RIVERSIDE, Calif. — At least a half-dozen homes lay in ruins Monday after one of many dangerous wildfires in the West suddenly swept into a Southern California neighborhood during a blistering heat wave.
Six homes were ravaged and seven damaged when the fire sparked by fireworks erupted Sunday afternoon in a hilly area of Riverside, a city about 60 miles (95 kilometers) east of Los Angeles, authorities said at a media briefing Monday evening.
The blaze scorched just under a square mile (2.6 square kilometers).
Resident Noel Piri and his wife were away when they got a call about a fire in the neighborhood, rushed home and rescued their dog. Unfortunately, their house was in flames when firefighters arrived, The Press-Enterprise reported.
''It was kind of sad to see the house was gone,'' Piri told the newspaper after rummaging through the remains of the newly remodeled house.
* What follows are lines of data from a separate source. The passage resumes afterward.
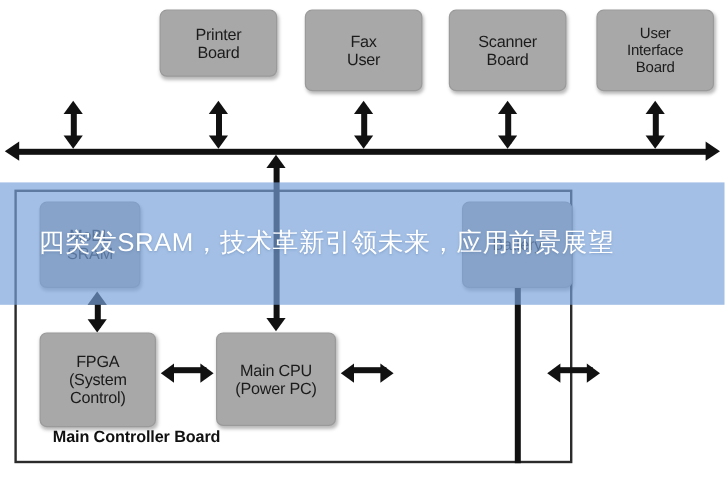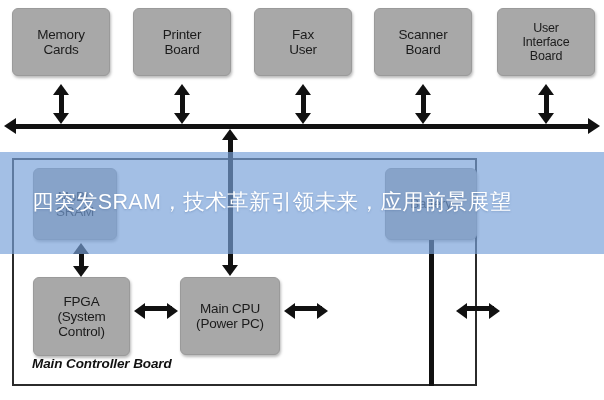--- a/index.html
+++ b/index.html
@@ -118,24 +118,22 @@
     width: 540px;
     letter-spacing: 0.4px;
     text-shadow: 0 1px 2px rgba(70,100,150,0.35);
   }
 </style>
 </head>
 <body>
 
 <div id="stage">
 
-  <div class="blk" style="left:12px;  top:8px;  width:98px; height:68px;">Memory
-Cards</div>
-
-  <div class="blk" style="left:133px; top:8px;  width:98px; height:68px;">Printer
+
+  <div class="blk" style="left:133px; top:8px;  width:98px; height:56px;">Printer
 Board</div>
 
   <div class="blk" style="left:254px; top:8px;  width:98px; height:68px;">Fax
 User</div>
 
   <div class="blk" style="left:374px; top:8px;  width:98px; height:68px;">Scanner
 Board</div>
 
   <div class="blk small" style="left:497px; top:8px; width:98px; height:68px;">User
 Interface
@@ -159,21 +157,21 @@
 
   <div class="vhead up" style="left:538px; top:84px;"></div>
   <div class="vline" style="left:543.5px;top:92px; height:28px;"></div>
   <div class="vhead down" style="left:538px; top:113px;"></div>
 
   <div class="bus-cap left" style="left:4px;  top:118px;"></div>
   <div id="bus" style="left:15px; top:123.5px; width:574px;"></div>
   <div class="bus-cap right" style="left:588px;top:118px;"></div>
 
   <div id="mcb" style="left:12px; top:158px; width:465px; height:228px;"></div>
-  <div id="mcb-label" style="left:32px; top:356px;font-style:italic;">Main Controller Board</div>
+  <div id="mcb-label" style="left:44px; top:356px;">Main Controller Board</div>
 
   <div class="blk" style="left:33px;  top:168px; width:84px; height:72px;">MoBL
 SRAM</div>
 
   <div class="blk" style="left:385px; top:168px; width:92px; height:72px;">Battery</div>
 
   <div class="vhead up" style="left:73px; top:243px;"></div>
   <div class="vline" style="left:78.5px;top:251px; height:22px;"></div>
   <div class="vhead down" style="left:73px; top:266px;"></div>
 

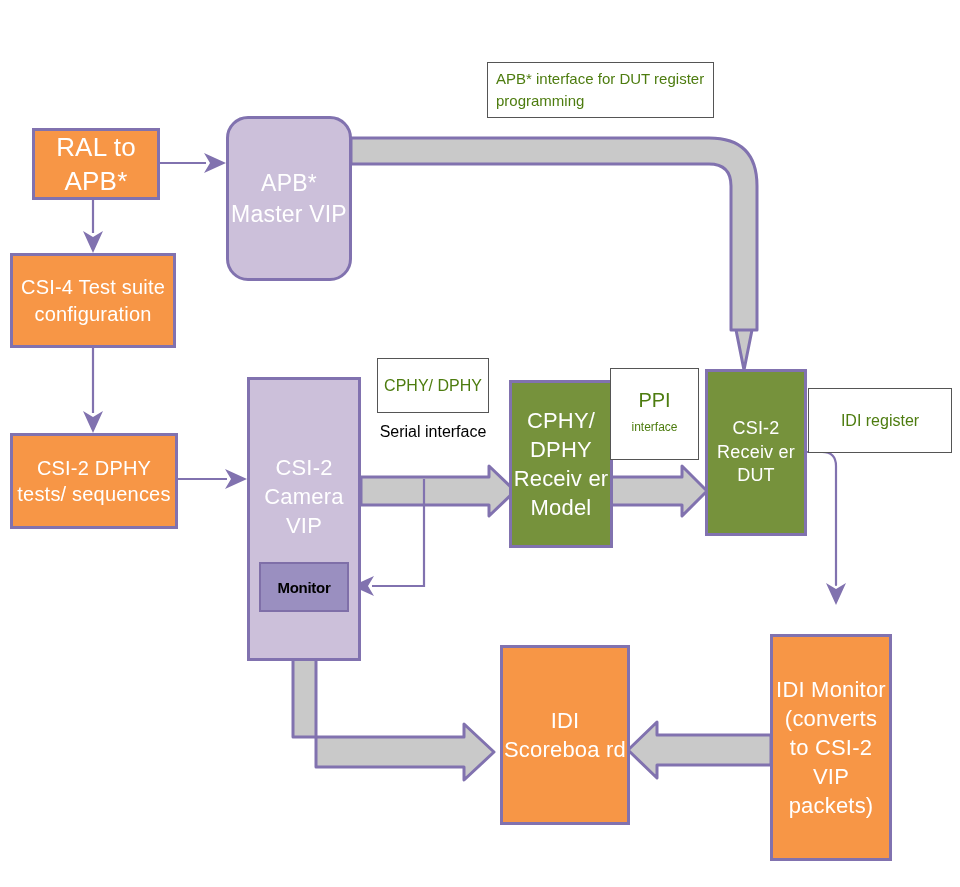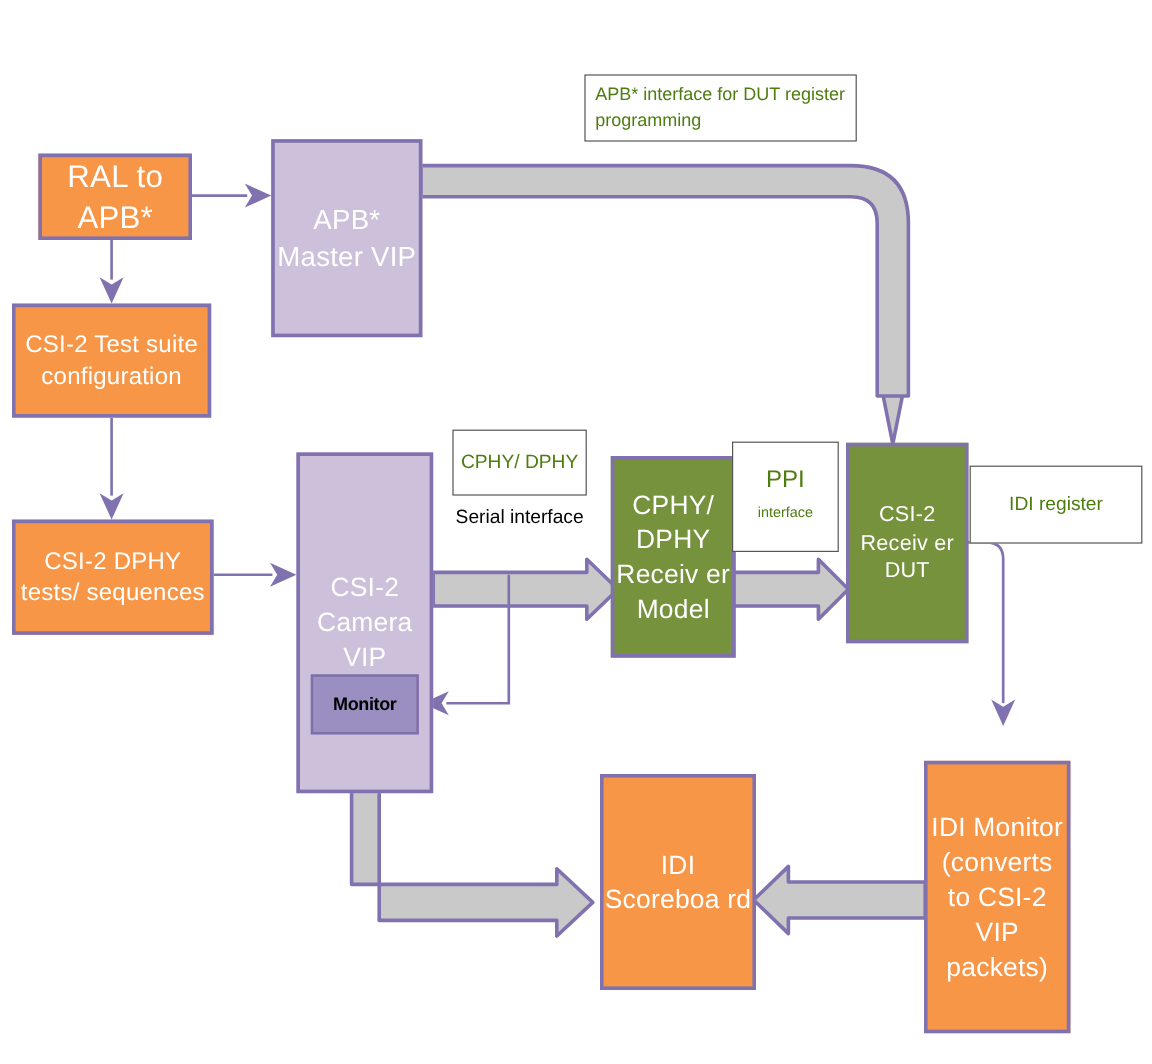--- a/index.html
+++ b/index.html
@@ -172,33 +172,33 @@
       <path class="thin" d="M 424 479 L 424 586 L 372 586"></path>
       <path class="thinhead" d="M 374 576 L 352 586 L 374 596 L 368 586 Z"></path>
     </g>
   </svg>
 
   <div class="node orange" style="left:32px; top:128px; width:128px; height:72px; font-size:26px;">
     <span>RAL to APB*</span>
   </div>
 
   <div class="node orange" style="left:10px; top:253px; width:166px; height:95px; font-size:20px;">
-    <span>CSI-2  Test suite configuration</span>
+    <span>CSI-4  Test suite configuration</span>
   </div>
 
   <div class="node orange" style="left:10px; top:433px; width:168px; height:96px; font-size:20px;">
     <span>CSI-2 DPHY tests/ sequences</span>
   </div>
 
-  <div class="node purple" style="left:226px; top:116px; width:126px; height:165px; font-size:23px;">
+  <div class="node purple" style="left:226px; top:116px; width:126px; height:165px; font-size:23px;border-radius:22px;">
     <span>APB* Master VIP</span>
   </div>
 
   <div class="node purple" style="left:247px; top:377px; width:114px; height:284px; font-size:22px;
-              align-items:flex-start; padding-top:95px;">
+              align-items:flex-start; padding-top:73px;">
     <span>CSI-2 Camera VIP</span>
   </div>
 
   <div class="monitor-box" style="left:259px; top:562px; width:90px; height:50px;">
     <span>Monitor</span>
   </div>
 
   <div class="node green" style="left:509px; top:380px; width:104px; height:168px; font-size:22px;">
     <span>CPHY/ DPHY Receiv er Model</span>
   </div>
Riverside hit 102 degrees (38.9 Celsius) on Sunday amid a heat wave that has been largely focused on the interior of California and is expected to last through much of the week.
Many other fires were also burning throughout the state, including one that started Saturday and rapidly expanded to more than 4 square miles (10.3 square kilometers) on the border of Lake and Colusa counties, northwest of Sacramento. Containment reached 25% on Monday.
More than two dozen fires also were burning in the Pacific Northwest and Idaho, where lightning ignited more blazes in Oregon over the weekend amid extremely dry and hot conditions. The largest blazes were active in rural areas of eastern Oregon and Washington, and smoke was impacting air quality in those places as well as into Idaho.